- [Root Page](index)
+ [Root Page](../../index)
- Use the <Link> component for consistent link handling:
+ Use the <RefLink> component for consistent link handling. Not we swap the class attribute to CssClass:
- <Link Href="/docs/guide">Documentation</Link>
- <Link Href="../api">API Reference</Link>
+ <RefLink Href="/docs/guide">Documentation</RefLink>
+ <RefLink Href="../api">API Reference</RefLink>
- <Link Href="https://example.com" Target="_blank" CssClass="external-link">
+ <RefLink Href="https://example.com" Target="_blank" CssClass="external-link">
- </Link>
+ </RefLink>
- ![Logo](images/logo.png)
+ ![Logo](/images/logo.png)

# # # # # # #

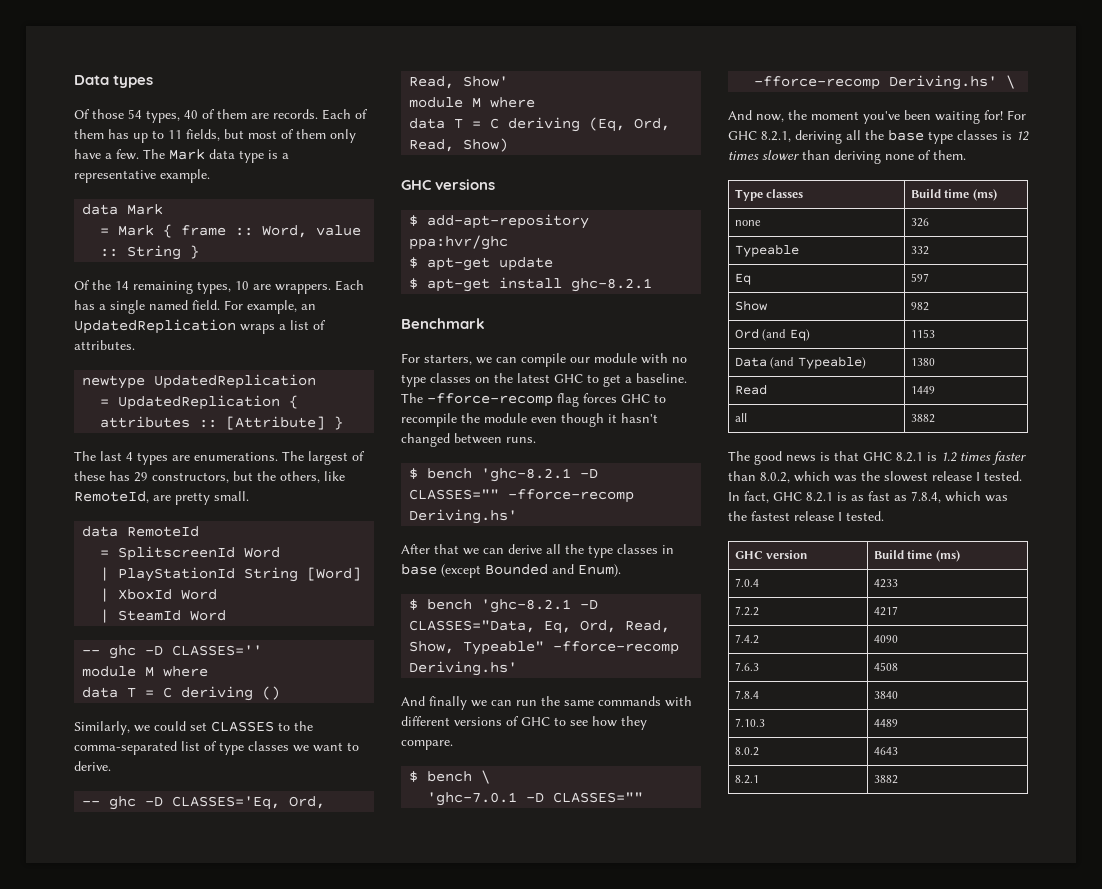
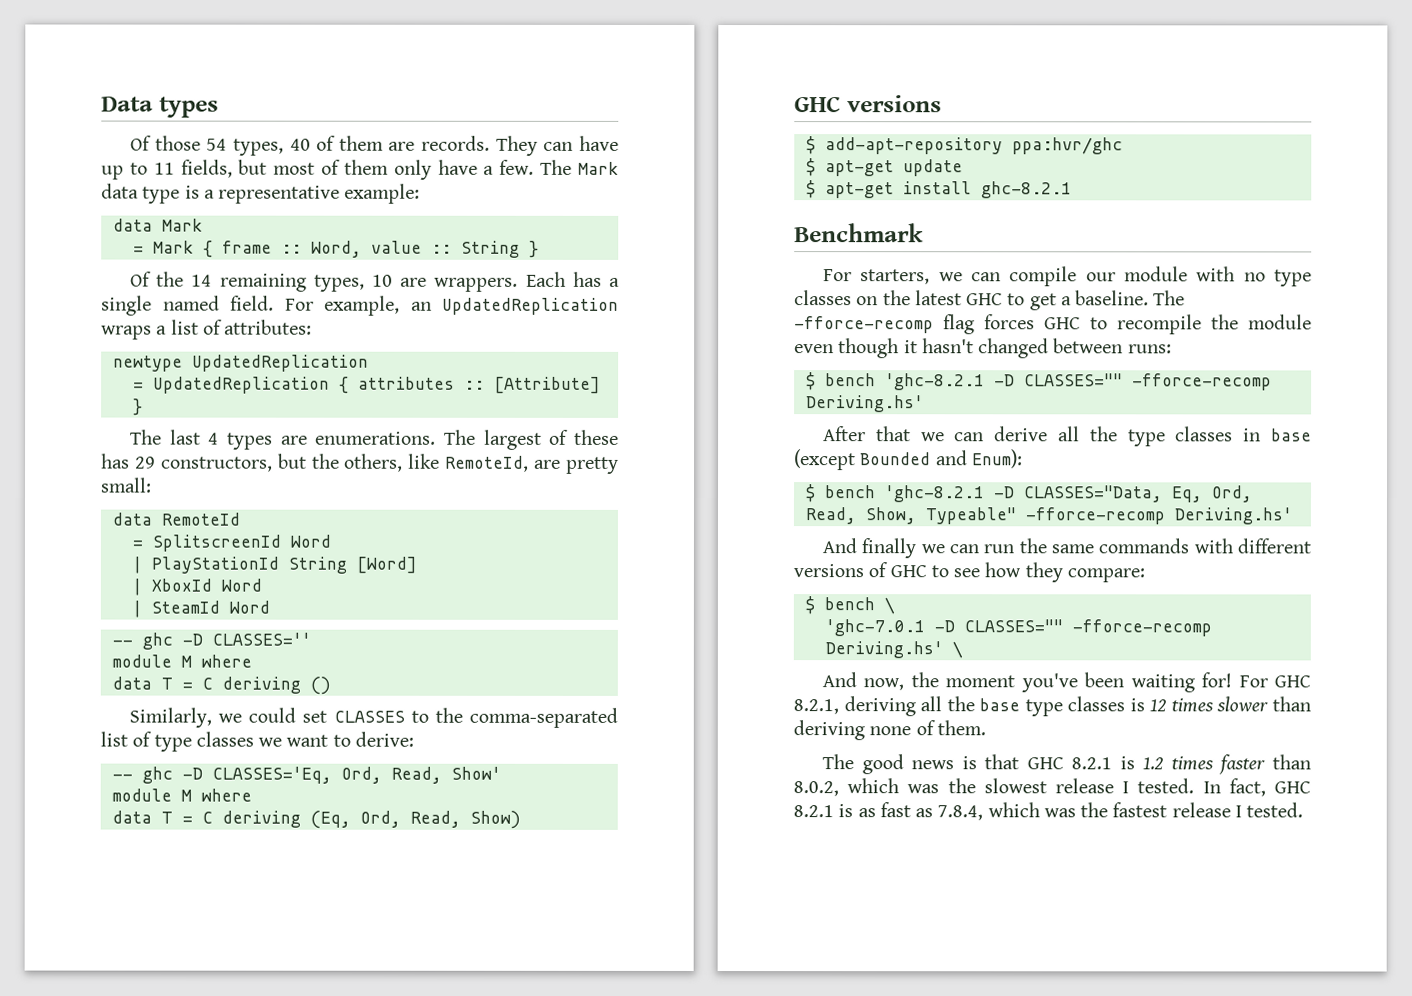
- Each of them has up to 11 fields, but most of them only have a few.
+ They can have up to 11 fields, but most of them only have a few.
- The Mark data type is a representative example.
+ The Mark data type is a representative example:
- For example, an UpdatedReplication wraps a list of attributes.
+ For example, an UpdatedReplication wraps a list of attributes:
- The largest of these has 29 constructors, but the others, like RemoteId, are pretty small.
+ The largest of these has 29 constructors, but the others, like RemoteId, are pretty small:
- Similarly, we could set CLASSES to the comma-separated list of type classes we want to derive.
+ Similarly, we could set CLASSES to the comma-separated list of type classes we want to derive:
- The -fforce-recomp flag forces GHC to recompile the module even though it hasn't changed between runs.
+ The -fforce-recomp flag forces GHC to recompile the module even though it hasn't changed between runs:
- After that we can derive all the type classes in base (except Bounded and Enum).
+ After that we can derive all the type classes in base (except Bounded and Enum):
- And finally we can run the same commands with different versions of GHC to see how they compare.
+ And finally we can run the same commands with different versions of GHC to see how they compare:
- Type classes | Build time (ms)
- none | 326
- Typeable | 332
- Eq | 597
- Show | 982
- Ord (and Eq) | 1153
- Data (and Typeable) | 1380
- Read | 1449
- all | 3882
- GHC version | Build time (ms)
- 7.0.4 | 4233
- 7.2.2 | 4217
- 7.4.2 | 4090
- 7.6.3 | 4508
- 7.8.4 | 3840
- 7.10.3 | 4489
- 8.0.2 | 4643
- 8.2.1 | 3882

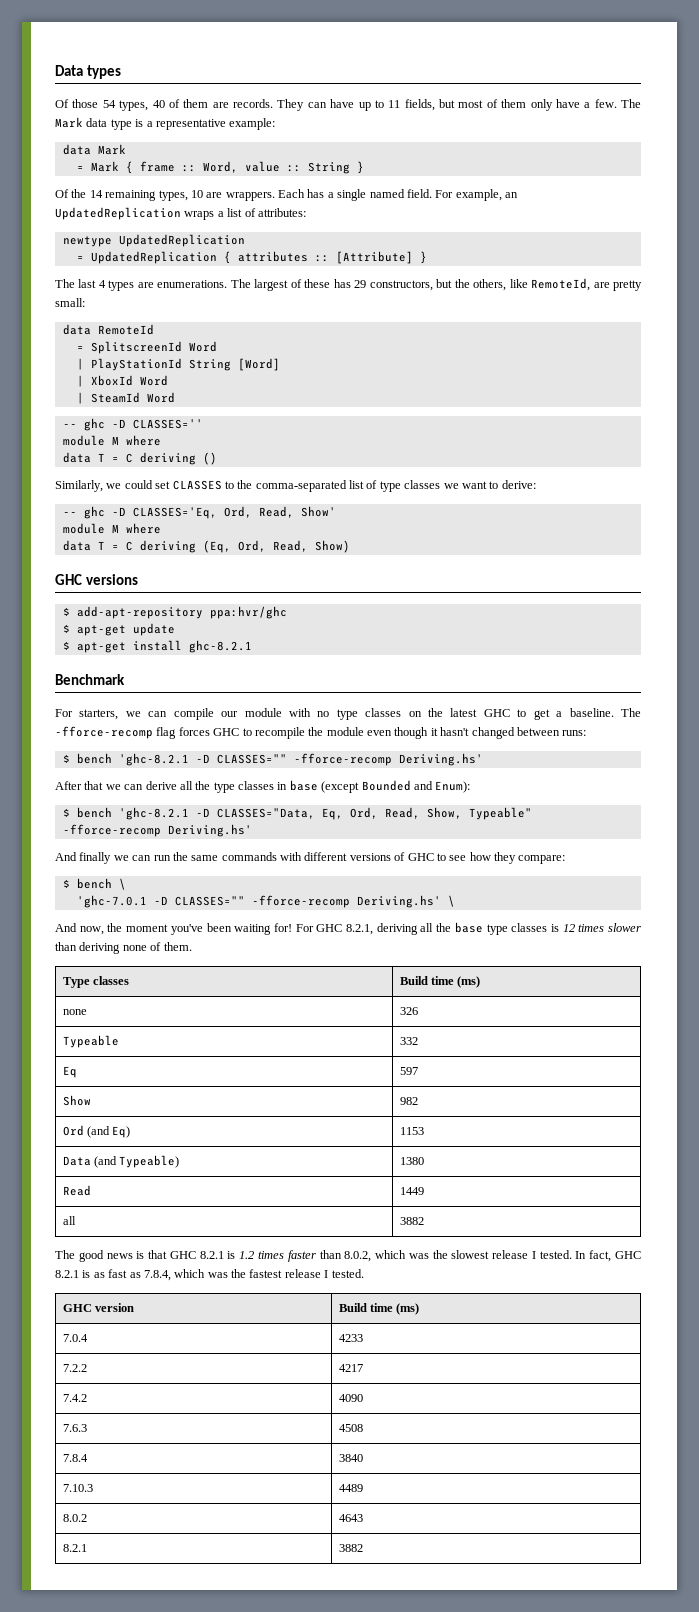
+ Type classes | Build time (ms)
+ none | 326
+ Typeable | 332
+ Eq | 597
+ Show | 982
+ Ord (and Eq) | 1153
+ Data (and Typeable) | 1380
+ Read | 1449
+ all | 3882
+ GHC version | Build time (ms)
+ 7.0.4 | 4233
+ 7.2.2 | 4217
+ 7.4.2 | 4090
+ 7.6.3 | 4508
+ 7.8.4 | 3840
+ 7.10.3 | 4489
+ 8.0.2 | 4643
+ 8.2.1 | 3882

# # # # # # #

> **Your goal**:
Show every line in the entries above that contains the string "Bounded".

> **Task answer**:
- After that we can derive all the type classes in base (except Bounded and Enum).
+ After that we can derive all the type classes in base (except Bounded and Enum):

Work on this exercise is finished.